# Recorded information:
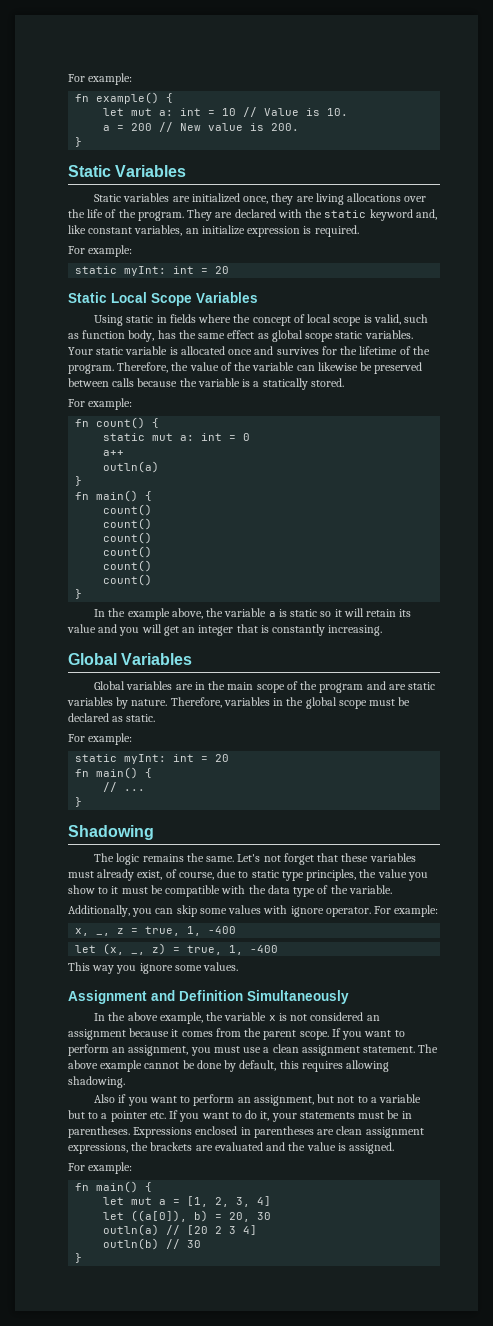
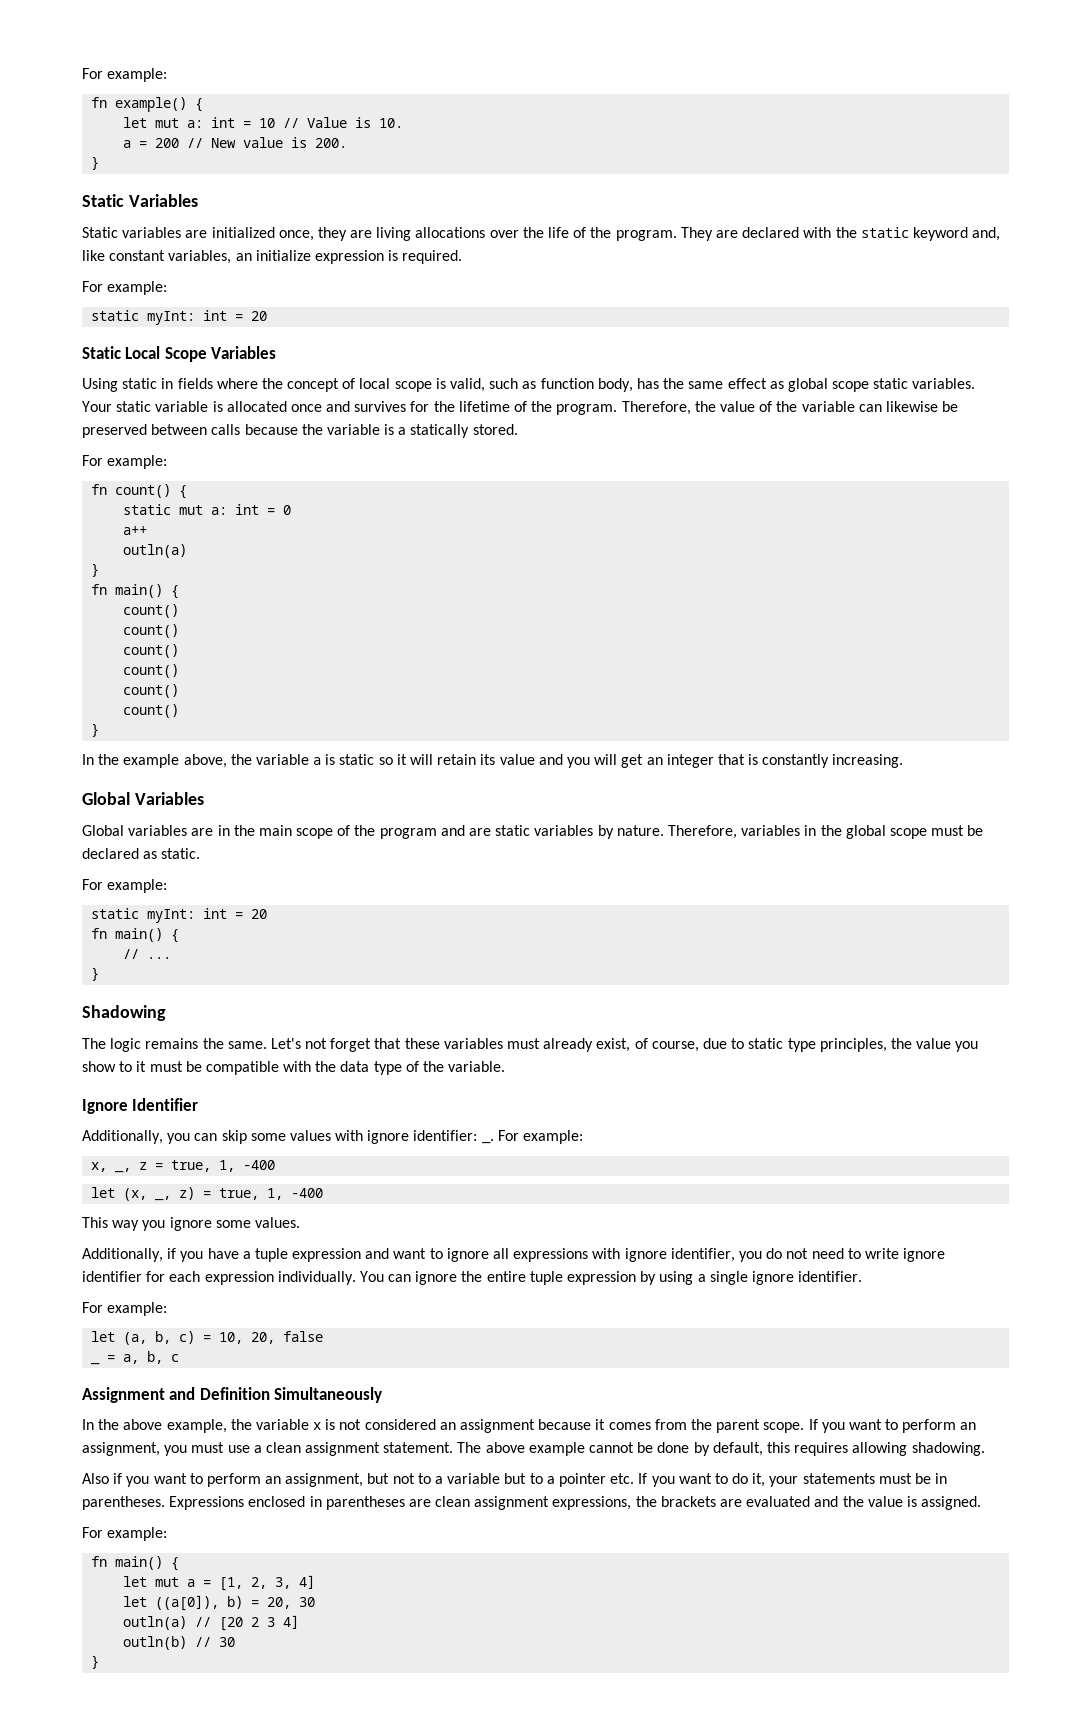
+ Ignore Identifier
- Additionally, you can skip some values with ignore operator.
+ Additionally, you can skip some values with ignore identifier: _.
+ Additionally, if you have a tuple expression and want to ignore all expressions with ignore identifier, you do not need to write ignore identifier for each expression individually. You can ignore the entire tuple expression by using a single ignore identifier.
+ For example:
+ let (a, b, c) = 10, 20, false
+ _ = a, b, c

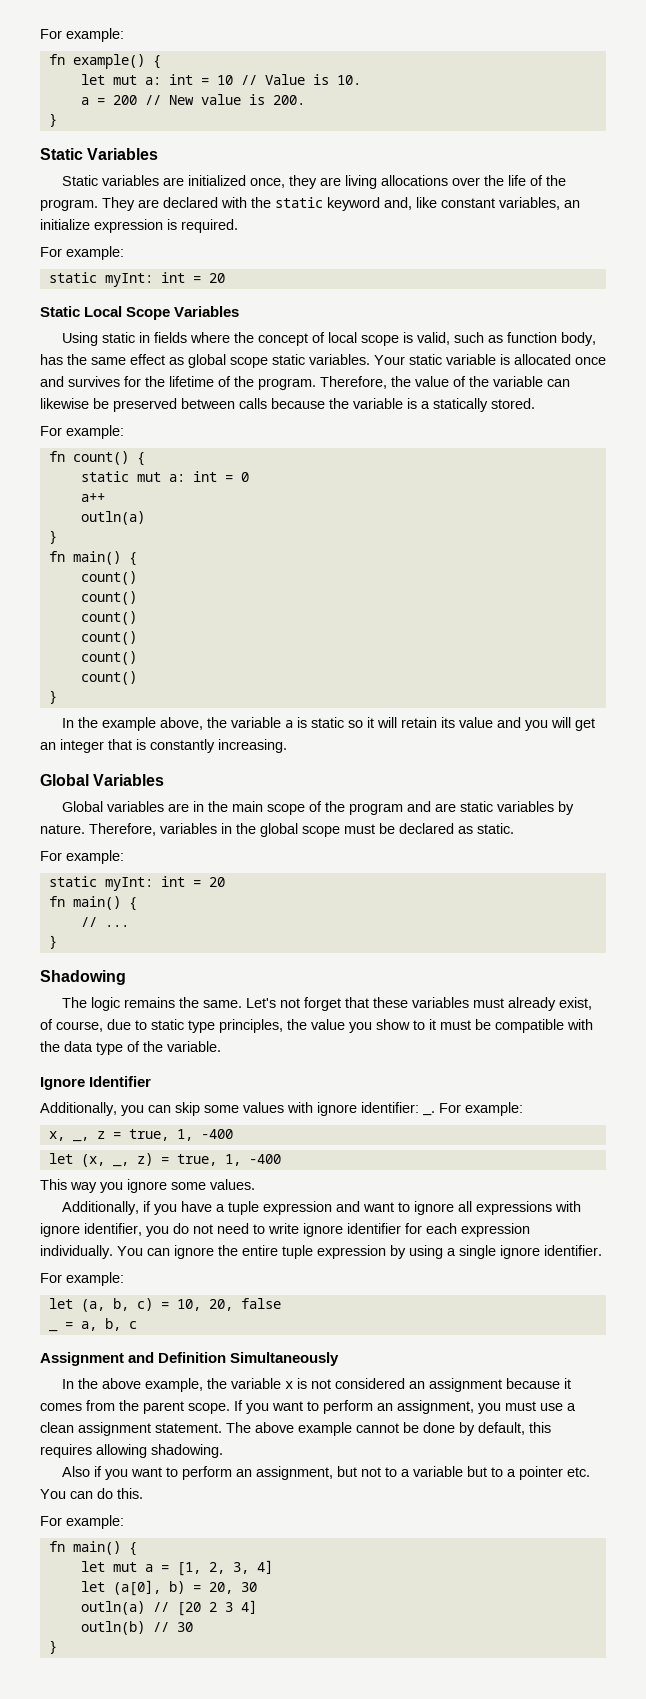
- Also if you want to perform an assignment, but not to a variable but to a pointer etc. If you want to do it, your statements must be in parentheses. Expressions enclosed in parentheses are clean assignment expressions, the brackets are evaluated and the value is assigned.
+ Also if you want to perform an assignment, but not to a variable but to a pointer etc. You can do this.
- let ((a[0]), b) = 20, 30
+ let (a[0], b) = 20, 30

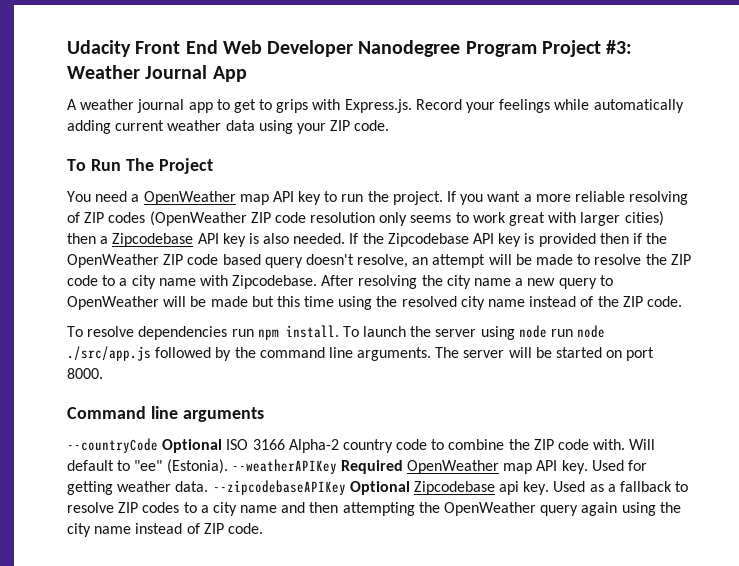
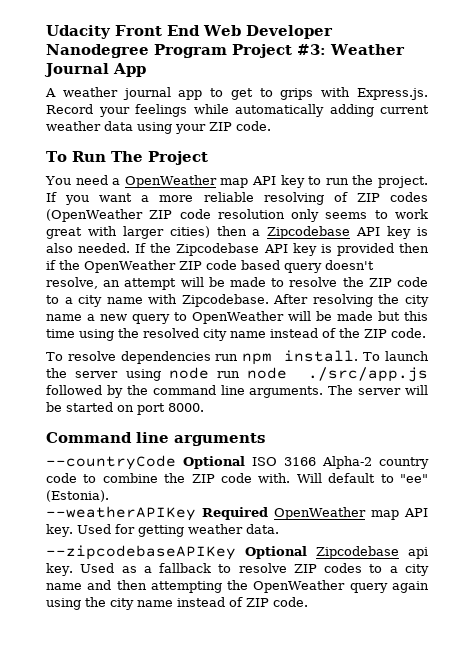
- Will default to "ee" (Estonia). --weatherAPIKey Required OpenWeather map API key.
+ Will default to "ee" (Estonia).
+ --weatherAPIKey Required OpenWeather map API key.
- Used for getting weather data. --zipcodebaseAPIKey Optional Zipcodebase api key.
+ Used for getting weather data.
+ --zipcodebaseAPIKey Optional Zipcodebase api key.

# Problem to solve:
Copy the entries exactly. No pictures.

# Expected answer:
+ Ignore Identifier
- Additionally, you can skip some values with ignore operator.
+ Additionally, you can skip some values with ignore identifier: _.
+ Additionally, if you have a tuple expression and want to ignore all expressions with ignore identifier, you do not need to write ignore identifier for each expression individually. You can ignore the entire tuple expression by using a single ignore identifier.
+ For example:
+ let (a, b, c) = 10, 20, false
+ _ = a, b, c

- Also if you want to perform an assignment, but not to a variable but to a pointer etc. If you want to do it, your statements must be in parentheses. Expressions enclosed in parentheses are clean assignment expressions, the brackets are evaluated and the value is assigned.
+ Also if you want to perform an assignment, but not to a variable but to a pointer etc. You can do this.
- let ((a[0]), b) = 20, 30
+ let (a[0], b) = 20, 30

- Will default to "ee" (Estonia). --weatherAPIKey Required OpenWeather map API key.
+ Will default to "ee" (Estonia).
+ --weatherAPIKey Required OpenWeather map API key.
- Used for getting weather data. --zipcodebaseAPIKey Optional Zipcodebase api key.
+ Used for getting weather data.
+ --zipcodebaseAPIKey Optional Zipcodebase api key.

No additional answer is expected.